Exact reproductions of all the entries, please, and no pictures.

== DATA SUPPLIED

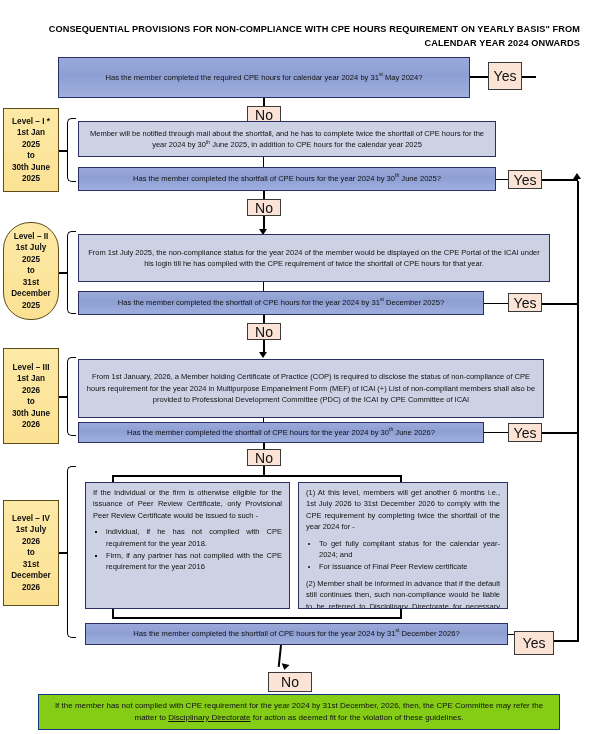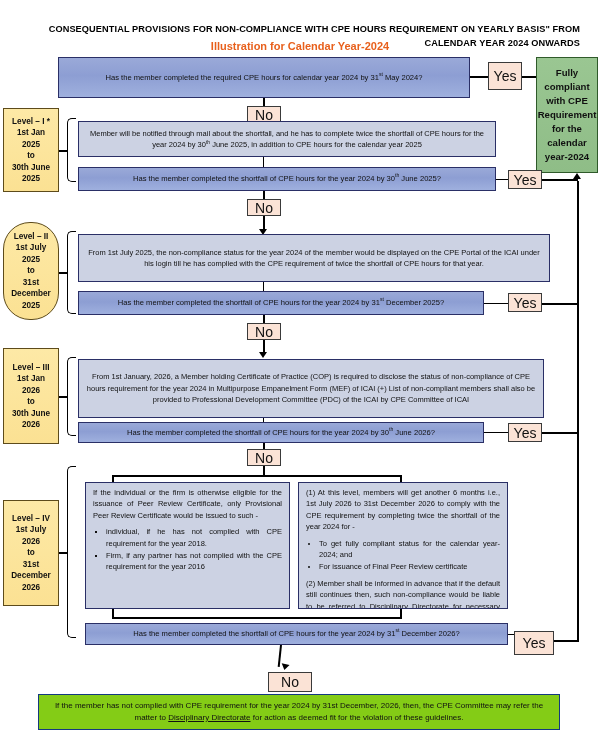--- a/index.html
+++ b/index.html
@@ -138,7 +138,6 @@
 <div id="canvas">
 
   <div class="abs title">CONSEQUENTIAL PROVISIONS FOR NON-COMPLIANCE WITH CPE HOURS REQUIREMENT ON YEARLY BASIS" FROM CALENDAR YEAR 2024 ONWARDS</div>
-  <div class="abs subtitle">Illustration for Calendar Year-2024</div>
 
   <div class="abs qbox" style="left:58px;top:57px;width:412px;height:41px;">
     <span><span>Has the member completed the required CPE hours for calendar year 2024 by 31</span><sup>st</sup><span> May 2024?</span></span>

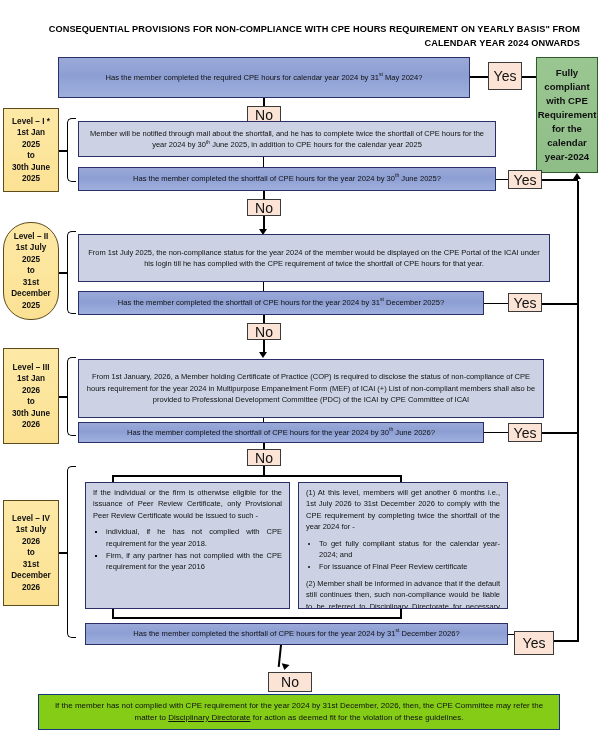--- a/index.html
+++ b/index.html
@@ -147,7 +147,6 @@
   <div class="abs yesno" style="left:488px;top:62px;width:34px;height:28px;">Yes</div>
   <div class="abs hline" style="left:522px;top:76px;width:14px;"></div>
 
-  <div class="abs green" style="left:536px;top:57px;width:62px;height:116px;">Fully compliant with CPE Requirement for the calendar year-2024</div>
 
   <div class="abs vline" style="left:577px;top:181px;width:2px;height:459px;"></div>
   <div class="abs arrow-up" style="left:573px;top:173px;"></div>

====

> [RESULT FOR THIS EXERCISE]
--- a/index.html
+++ b/index.html
@@ -138,7 +138,6 @@
 <div id="canvas">
 
   <div class="abs title">CONSEQUENTIAL PROVISIONS FOR NON-COMPLIANCE WITH CPE HOURS REQUIREMENT ON YEARLY BASIS" FROM CALENDAR YEAR 2024 ONWARDS</div>
-  <div class="abs subtitle">Illustration for Calendar Year-2024</div>
 
   <div class="abs qbox" style="left:58px;top:57px;width:412px;height:41px;">
     <span><span>Has the member completed the required CPE hours for calendar year 2024 by 31</span><sup>st</sup><span> May 2024?</span></span>

--- a/index.html
+++ b/index.html
@@ -147,7 +147,6 @@
   <div class="abs yesno" style="left:488px;top:62px;width:34px;height:28px;">Yes</div>
   <div class="abs hline" style="left:522px;top:76px;width:14px;"></div>
 
-  <div class="abs green" style="left:536px;top:57px;width:62px;height:116px;">Fully compliant with CPE Requirement for the calendar year-2024</div>
 
   <div class="abs vline" style="left:577px;top:181px;width:2px;height:459px;"></div>
   <div class="abs arrow-up" style="left:573px;top:173px;"></div>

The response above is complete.